▶ WHAT YOU HAVE TO DO
Report each line from the entries in which "appears" can be found.

▶ RECORDS PROVIDED
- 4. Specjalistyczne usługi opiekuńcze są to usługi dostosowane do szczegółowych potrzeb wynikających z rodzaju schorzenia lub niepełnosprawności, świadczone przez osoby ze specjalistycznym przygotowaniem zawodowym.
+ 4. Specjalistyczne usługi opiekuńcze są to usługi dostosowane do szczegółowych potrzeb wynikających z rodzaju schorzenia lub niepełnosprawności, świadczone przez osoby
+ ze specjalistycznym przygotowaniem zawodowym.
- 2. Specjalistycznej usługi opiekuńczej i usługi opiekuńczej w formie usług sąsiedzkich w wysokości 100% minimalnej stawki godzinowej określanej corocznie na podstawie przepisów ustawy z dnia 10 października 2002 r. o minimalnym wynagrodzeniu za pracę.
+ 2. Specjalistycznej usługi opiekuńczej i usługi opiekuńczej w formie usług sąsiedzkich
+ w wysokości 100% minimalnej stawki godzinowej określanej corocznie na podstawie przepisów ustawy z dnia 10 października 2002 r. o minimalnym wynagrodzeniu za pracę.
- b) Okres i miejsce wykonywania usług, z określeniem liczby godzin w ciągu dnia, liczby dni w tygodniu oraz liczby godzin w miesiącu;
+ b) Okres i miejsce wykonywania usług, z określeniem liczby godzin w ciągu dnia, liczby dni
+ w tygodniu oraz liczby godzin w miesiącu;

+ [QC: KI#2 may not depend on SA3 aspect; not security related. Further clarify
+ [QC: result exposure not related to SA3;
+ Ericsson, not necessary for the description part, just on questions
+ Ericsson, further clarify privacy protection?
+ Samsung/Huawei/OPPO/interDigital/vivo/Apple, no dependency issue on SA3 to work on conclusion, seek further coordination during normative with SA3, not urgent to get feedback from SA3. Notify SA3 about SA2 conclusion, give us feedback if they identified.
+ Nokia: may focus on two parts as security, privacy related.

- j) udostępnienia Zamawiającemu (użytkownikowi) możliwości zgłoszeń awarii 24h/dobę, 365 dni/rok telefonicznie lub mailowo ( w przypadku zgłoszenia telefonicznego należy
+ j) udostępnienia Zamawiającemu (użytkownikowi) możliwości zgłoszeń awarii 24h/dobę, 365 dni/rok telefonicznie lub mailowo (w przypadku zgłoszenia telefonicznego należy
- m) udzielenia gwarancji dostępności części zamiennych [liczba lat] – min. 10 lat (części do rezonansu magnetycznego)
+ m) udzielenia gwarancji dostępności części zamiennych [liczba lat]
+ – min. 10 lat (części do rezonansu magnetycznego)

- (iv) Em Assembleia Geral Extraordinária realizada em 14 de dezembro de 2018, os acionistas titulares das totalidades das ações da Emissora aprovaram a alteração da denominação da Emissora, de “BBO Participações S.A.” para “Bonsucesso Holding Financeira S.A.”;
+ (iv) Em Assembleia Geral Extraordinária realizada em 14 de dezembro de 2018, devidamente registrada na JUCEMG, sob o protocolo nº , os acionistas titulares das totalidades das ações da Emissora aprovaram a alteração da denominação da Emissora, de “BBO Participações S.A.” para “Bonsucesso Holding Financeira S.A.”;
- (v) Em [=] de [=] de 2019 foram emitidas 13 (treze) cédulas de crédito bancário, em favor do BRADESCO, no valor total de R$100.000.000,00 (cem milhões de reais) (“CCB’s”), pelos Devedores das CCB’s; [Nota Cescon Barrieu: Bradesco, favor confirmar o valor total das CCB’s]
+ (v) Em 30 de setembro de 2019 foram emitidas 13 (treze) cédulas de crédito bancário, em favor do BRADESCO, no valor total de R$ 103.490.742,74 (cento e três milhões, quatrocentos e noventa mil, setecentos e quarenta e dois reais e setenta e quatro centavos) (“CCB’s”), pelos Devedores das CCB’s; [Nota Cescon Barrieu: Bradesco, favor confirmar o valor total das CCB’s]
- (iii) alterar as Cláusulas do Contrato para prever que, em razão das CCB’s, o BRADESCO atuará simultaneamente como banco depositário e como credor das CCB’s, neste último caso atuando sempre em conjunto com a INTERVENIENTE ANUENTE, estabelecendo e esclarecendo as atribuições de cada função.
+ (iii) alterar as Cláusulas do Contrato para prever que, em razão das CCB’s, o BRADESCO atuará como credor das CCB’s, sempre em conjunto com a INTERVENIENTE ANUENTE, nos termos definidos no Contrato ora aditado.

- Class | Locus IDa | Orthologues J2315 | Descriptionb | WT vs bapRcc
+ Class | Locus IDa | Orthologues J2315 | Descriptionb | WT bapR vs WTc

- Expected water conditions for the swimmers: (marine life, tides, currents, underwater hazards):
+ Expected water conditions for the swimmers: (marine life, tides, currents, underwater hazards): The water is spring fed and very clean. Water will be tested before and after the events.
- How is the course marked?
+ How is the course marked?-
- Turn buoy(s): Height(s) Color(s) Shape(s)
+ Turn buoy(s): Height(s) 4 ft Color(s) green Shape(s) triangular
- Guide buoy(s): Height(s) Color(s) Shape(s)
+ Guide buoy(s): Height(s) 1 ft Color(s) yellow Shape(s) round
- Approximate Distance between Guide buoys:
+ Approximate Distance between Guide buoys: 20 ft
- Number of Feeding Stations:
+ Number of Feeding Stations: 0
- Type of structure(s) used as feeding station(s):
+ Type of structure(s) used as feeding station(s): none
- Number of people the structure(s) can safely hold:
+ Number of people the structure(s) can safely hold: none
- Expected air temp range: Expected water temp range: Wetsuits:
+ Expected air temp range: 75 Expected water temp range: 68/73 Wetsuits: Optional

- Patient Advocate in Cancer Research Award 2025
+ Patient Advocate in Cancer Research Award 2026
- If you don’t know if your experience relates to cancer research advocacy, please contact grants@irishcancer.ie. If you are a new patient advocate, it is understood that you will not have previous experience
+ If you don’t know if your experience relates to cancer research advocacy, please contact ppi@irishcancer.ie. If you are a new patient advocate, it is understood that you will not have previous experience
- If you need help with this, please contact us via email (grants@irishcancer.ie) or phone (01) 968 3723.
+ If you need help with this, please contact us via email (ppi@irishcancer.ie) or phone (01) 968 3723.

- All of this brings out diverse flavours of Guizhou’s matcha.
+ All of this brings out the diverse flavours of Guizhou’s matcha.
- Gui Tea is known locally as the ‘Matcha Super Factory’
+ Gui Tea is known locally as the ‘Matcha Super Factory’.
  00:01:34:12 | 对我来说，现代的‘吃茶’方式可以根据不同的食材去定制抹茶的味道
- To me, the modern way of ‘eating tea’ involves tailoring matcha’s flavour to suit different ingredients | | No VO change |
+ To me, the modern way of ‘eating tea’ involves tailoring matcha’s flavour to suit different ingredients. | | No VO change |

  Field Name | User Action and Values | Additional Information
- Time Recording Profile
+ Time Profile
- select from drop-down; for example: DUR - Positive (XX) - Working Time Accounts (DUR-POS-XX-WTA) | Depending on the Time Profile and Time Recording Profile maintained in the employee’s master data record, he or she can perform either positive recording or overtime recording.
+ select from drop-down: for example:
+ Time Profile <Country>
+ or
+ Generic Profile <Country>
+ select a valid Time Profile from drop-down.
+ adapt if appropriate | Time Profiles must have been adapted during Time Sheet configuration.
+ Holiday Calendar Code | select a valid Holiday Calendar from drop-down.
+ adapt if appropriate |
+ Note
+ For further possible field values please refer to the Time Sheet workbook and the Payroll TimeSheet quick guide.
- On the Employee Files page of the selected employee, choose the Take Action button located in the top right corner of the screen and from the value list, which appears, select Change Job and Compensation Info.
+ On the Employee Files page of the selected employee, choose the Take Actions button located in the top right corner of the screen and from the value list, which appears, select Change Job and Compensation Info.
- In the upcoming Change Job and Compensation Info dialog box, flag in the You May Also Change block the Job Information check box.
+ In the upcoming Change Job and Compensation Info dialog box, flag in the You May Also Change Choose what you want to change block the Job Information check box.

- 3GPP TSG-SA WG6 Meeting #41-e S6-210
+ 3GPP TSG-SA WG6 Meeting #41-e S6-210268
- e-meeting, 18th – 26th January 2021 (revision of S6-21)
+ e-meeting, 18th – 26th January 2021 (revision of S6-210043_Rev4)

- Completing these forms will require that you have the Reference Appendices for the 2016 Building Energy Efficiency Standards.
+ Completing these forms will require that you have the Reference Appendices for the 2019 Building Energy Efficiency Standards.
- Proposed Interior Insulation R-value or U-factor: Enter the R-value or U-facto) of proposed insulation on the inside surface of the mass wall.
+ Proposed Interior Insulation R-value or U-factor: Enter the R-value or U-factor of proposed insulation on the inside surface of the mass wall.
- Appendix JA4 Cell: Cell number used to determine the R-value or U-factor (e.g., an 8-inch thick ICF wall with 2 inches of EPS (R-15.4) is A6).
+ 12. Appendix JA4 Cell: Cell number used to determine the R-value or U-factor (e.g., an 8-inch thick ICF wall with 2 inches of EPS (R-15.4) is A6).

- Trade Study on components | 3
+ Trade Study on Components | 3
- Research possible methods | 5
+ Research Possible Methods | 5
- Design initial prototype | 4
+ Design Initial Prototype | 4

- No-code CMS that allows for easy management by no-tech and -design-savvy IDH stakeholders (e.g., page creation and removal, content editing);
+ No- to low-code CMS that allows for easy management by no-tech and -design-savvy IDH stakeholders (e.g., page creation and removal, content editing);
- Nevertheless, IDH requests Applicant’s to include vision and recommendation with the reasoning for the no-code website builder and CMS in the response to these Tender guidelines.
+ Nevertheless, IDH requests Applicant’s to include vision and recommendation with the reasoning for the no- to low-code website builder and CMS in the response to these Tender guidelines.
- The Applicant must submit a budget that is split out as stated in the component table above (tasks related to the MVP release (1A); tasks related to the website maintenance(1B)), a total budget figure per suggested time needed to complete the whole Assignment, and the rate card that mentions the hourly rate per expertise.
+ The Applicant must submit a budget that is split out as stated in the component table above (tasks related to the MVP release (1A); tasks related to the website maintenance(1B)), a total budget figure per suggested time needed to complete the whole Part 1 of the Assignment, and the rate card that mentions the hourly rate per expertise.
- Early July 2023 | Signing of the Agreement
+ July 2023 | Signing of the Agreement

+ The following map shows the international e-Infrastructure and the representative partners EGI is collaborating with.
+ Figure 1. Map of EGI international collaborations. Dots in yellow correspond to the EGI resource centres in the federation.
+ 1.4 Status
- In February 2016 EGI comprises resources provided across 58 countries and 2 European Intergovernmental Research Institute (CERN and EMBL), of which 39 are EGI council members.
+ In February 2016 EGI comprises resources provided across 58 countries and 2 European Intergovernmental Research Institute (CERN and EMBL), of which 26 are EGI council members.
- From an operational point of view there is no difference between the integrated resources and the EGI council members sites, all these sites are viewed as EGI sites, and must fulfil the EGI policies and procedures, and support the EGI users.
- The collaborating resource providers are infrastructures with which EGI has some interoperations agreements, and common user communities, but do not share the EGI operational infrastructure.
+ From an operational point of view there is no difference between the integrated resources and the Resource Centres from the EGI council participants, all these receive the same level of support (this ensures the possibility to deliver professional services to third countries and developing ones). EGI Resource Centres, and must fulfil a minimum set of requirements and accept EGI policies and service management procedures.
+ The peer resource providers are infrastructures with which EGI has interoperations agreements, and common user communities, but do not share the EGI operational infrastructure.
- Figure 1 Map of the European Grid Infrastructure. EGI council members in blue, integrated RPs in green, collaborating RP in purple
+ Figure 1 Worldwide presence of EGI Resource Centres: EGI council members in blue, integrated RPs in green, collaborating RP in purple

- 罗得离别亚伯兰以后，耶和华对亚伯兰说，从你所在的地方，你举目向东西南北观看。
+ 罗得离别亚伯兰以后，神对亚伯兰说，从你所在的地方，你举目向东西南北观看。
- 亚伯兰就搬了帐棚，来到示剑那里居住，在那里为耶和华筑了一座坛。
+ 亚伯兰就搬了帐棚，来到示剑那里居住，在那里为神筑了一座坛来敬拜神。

▶ RESULT BELOW
- On the Employee Files page of the selected employee, choose the Take Action button located in the top right corner of the screen and from the value list, which appears, select Change Job and Compensation Info.
+ On the Employee Files page of the selected employee, choose the Take Actions button located in the top right corner of the screen and from the value list, which appears, select Change Job and Compensation Info.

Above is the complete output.